§ What to do: Leave the images behind and copy every record exactly.

-------

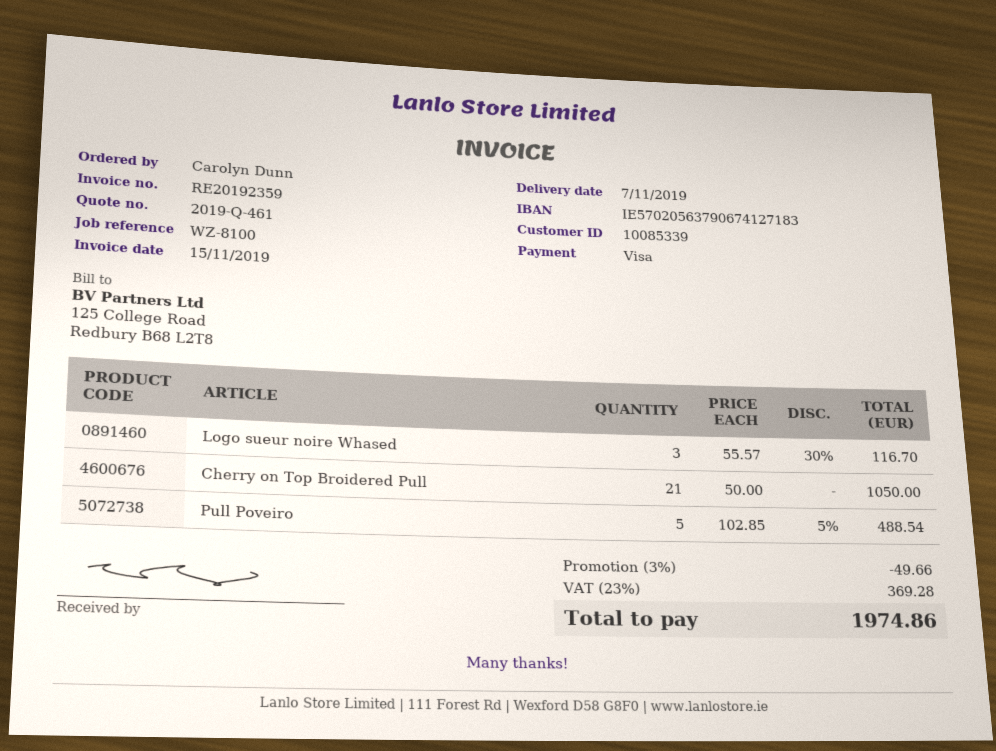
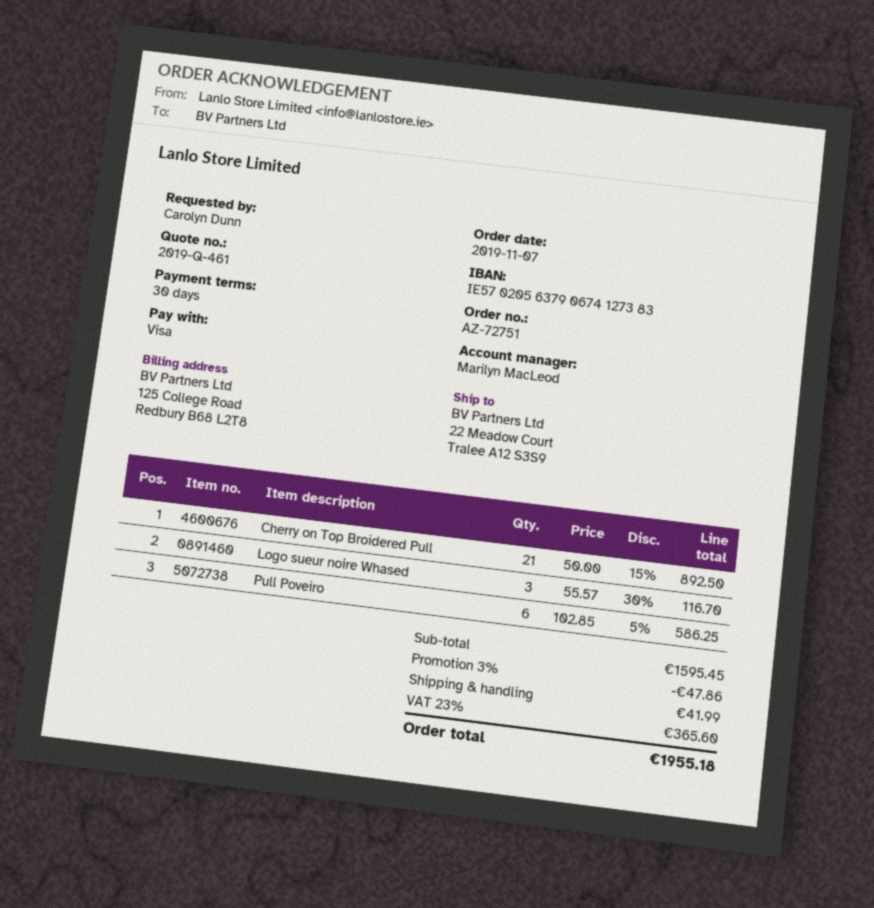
bank account: IE57020563790674127183 -> IE57020563790674127383
Cherry on Top Broidered Pull: 21 x 50.00 = 1050.00 -> 21 x 50.00 - 15% = 892.50
Pull Poveiro: 5 x 102.85 - 5% = 488.54 -> 6 x 102.85 - 5% = 586.25
discount: 3% = 49.66 -> 3% = 47.86
shipping: none -> 41.99
tax: 23% = 369.28 -> 23% = 365.60
total: 1974.86 -> 1955.18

-------

§ Result of this exercise:
bank account: IE57020563790674127183 -> IE57020563790674127383
Cherry on Top Broidered Pull: 21 x 50.00 = 1050.00 -> 21 x 50.00 - 15% = 892.50
Pull Poveiro: 5 x 102.85 - 5% = 488.54 -> 6 x 102.85 - 5% = 586.25
discount: 3% = 49.66 -> 3% = 47.86
shipping: none -> 41.99
tax: 23% = 369.28 -> 23% = 365.60
total: 1974.86 -> 1955.18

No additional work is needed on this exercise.